We found that there are three factors that affect passenger survival.
Pclass factor: First class passengers are
more likely to survive an accident. This is in response to speculation
that first class passengers will be given priority.
Gender factor: Female passengers are more
likely to survive. This is in response to speculation that female
passengers will be given priority.
Family factor: Passengers with family on
board are more likely to survive an accident.
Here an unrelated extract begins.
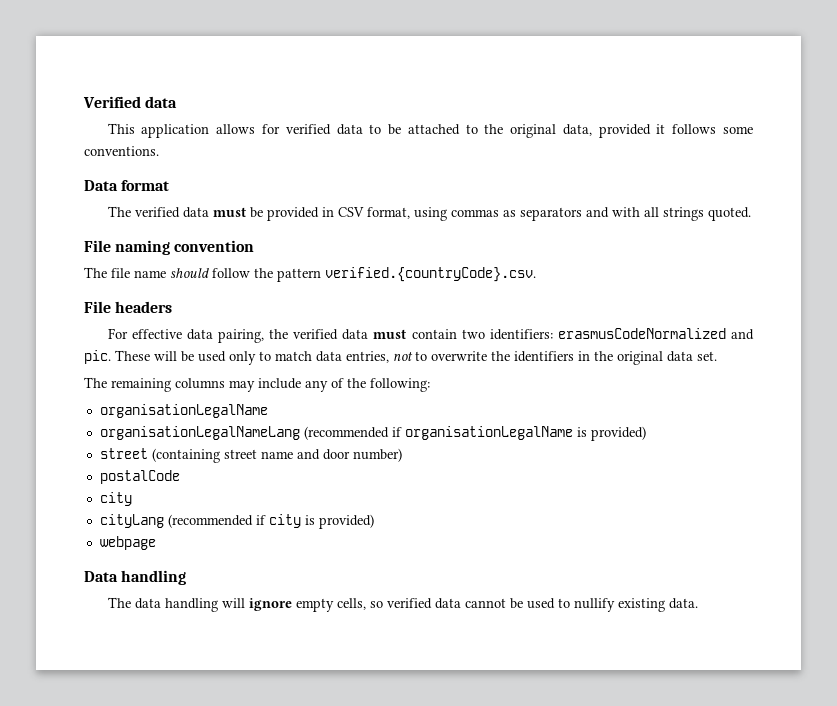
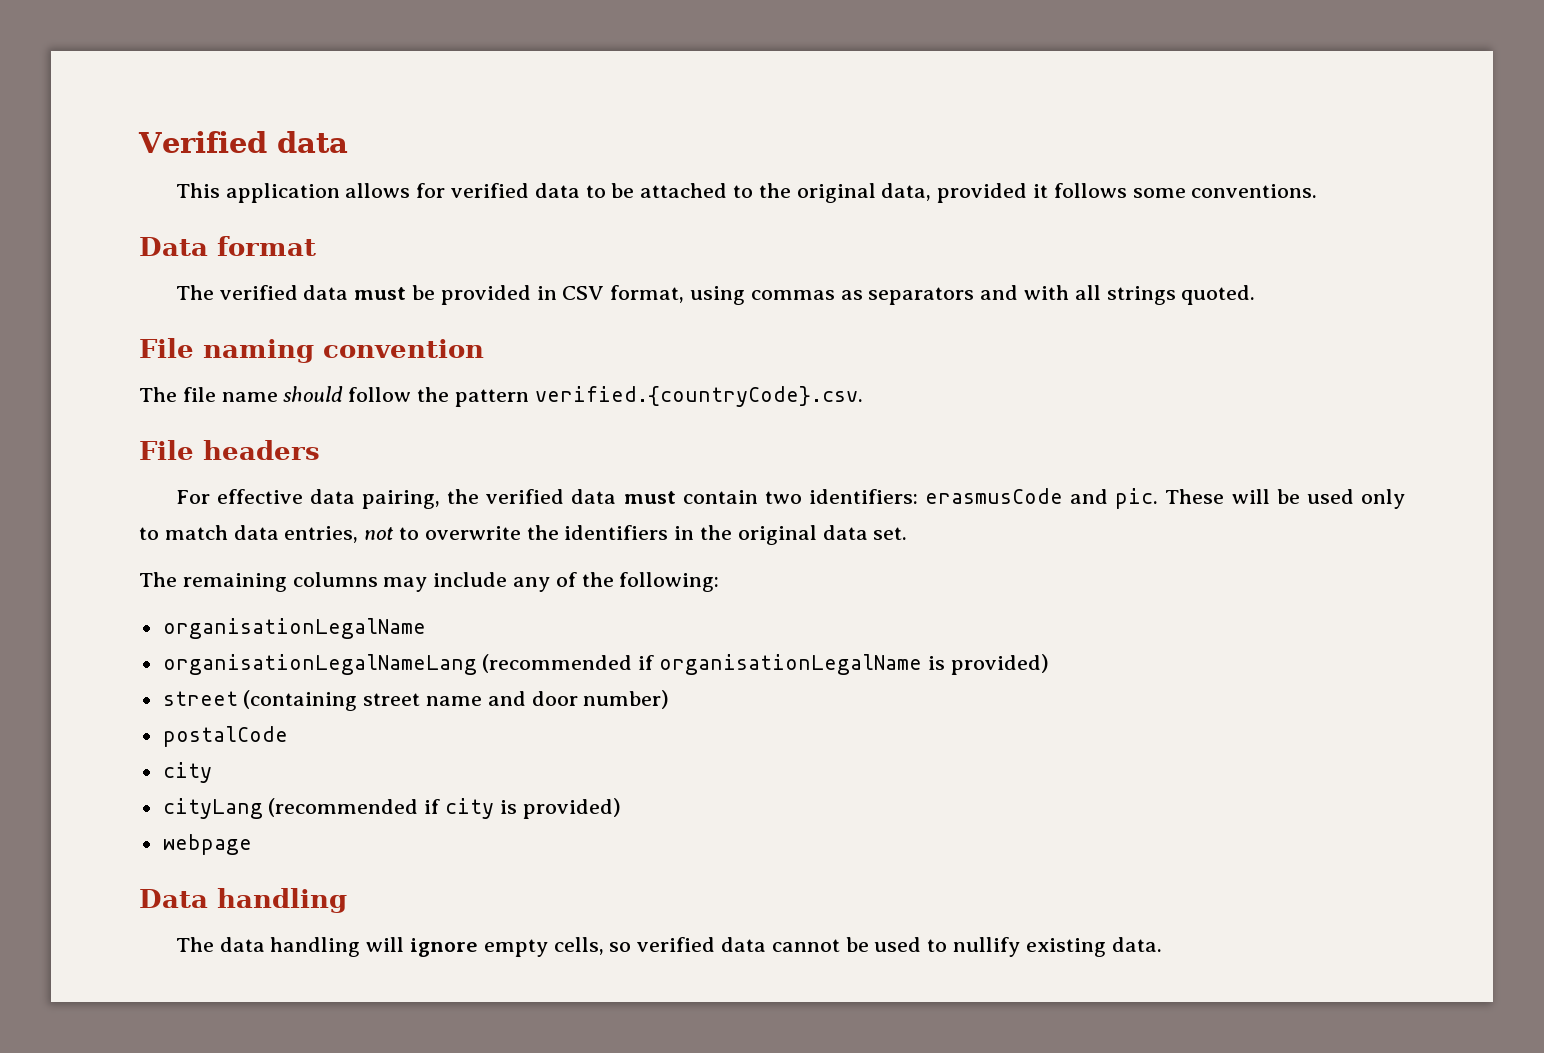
[557,328,726,339] erasmusCodeNormalized -> [925,488,1064,504] erasmusCode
This is in response to
speculation that couples/families are the number one priority.
However, there is still a lot of speculation about the lack of satisfactory contingency plans in place that our analysis leaves unanswered, and we hope that the same speculation will have some justification in the future.